3
$\begingroup$

There was a question this evening: "Is the sulfur from polishing silver with aluminum dangerous?"

The question has been removed by the author, so I'll try to summarize:

"I've polished silver by putting it in boiling water with aluminum and salt, it releases sulfur which smells bad, is this sulfur harmful?"

The question was deleted after someone pointed out that it might not be on-topic - maybe better asked on biology.

Any thoughts? Seems like a borderline question because there is definitely a redox reaction, but the question was more about the health effects.

$\endgroup$

3 Answers 3

8
$\begingroup$

Manishearth asked me to chime in, so here we go:

I think toxicology and pharmacology questions, in addition to reagent safety questions, are perfectly well suited for this site. Not to show disrespect to biologists, but I feel that many chemists here would probably be willing/able to cast much more light on the mechanisms of toxicity through chemical structure and reactivity, whereas I get the feeling that biology takes more of a large-scale systems approach to these explanations.

On the big Venn/Euler diagram of science, there's a tremendous amount of overlap between chemistry and biology (and chemistry and physics) so I guess my take is that if you ask a biochemistry question on a chemistry site, expect an answer in terms of atoms and bonds and conformers, whilst if you ask the same biochemistry question on the biology site, expect an answer in terms of metabolite concentrations and anatomy and even epidemiology. Both answers will have a different focus and both will be worthwhile.

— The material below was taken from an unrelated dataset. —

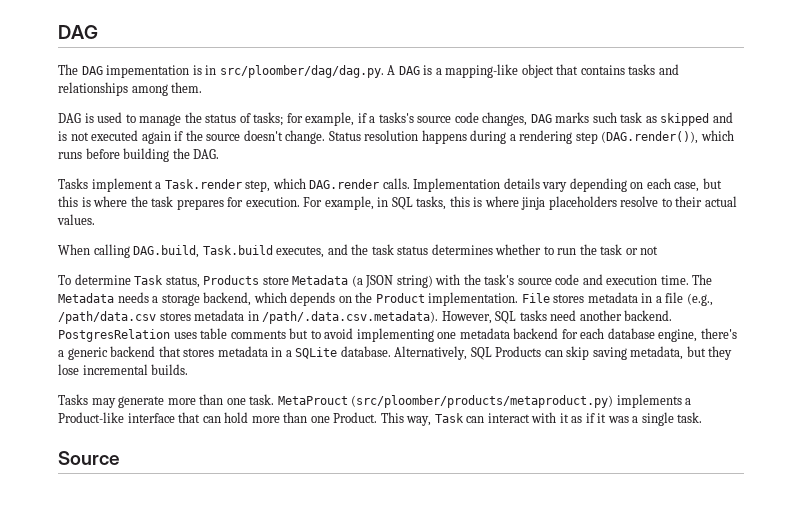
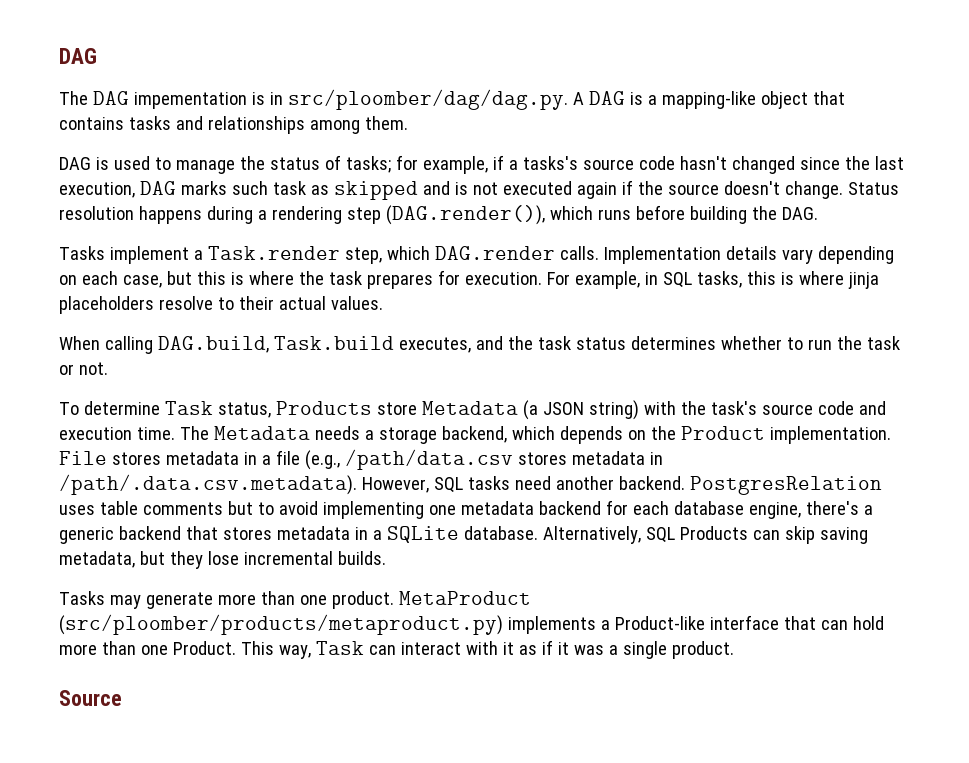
[482,112,528,126] changes, -> [679,156,904,174] [59,182,135,198] hasn't changed since the last execution,
[640,246,659,255] not -> [78,362,108,375] not.
[249,394,348,405] task. MetaProuct -> [331,591,531,609] product. MetaProduct
[677,412,703,423] task. -> [671,641,734,659] product.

To address the OP's question, the bad smell in question is almost certainly hydrogen sulfide (aka rotten egg gas), which actually has high acute toxicity, but which the nose is exquisitely sensitive to (section 1.2.1 gives a breakdown of detectability and toxicity thresholds). The fun* thing about hydrogen sulfide is that it actually anaesthetises the nose at high (i.e. toxic) concentrations so that you can no longer smell it.

*not actually fun.

$\endgroup$
1
  • $\begingroup$ +1 because you mentioned the main thing about site overlaps--the type of answer matters here. $\endgroup$ Commented May 4, 2012 at 12:29
0
$\begingroup$

General health effects of chemicals are a biological or medical topic, not a chemical one. They are off-topic here. They might be on-topic on Biology, but keep in mind that questions about personal medical advice are also off-topic there.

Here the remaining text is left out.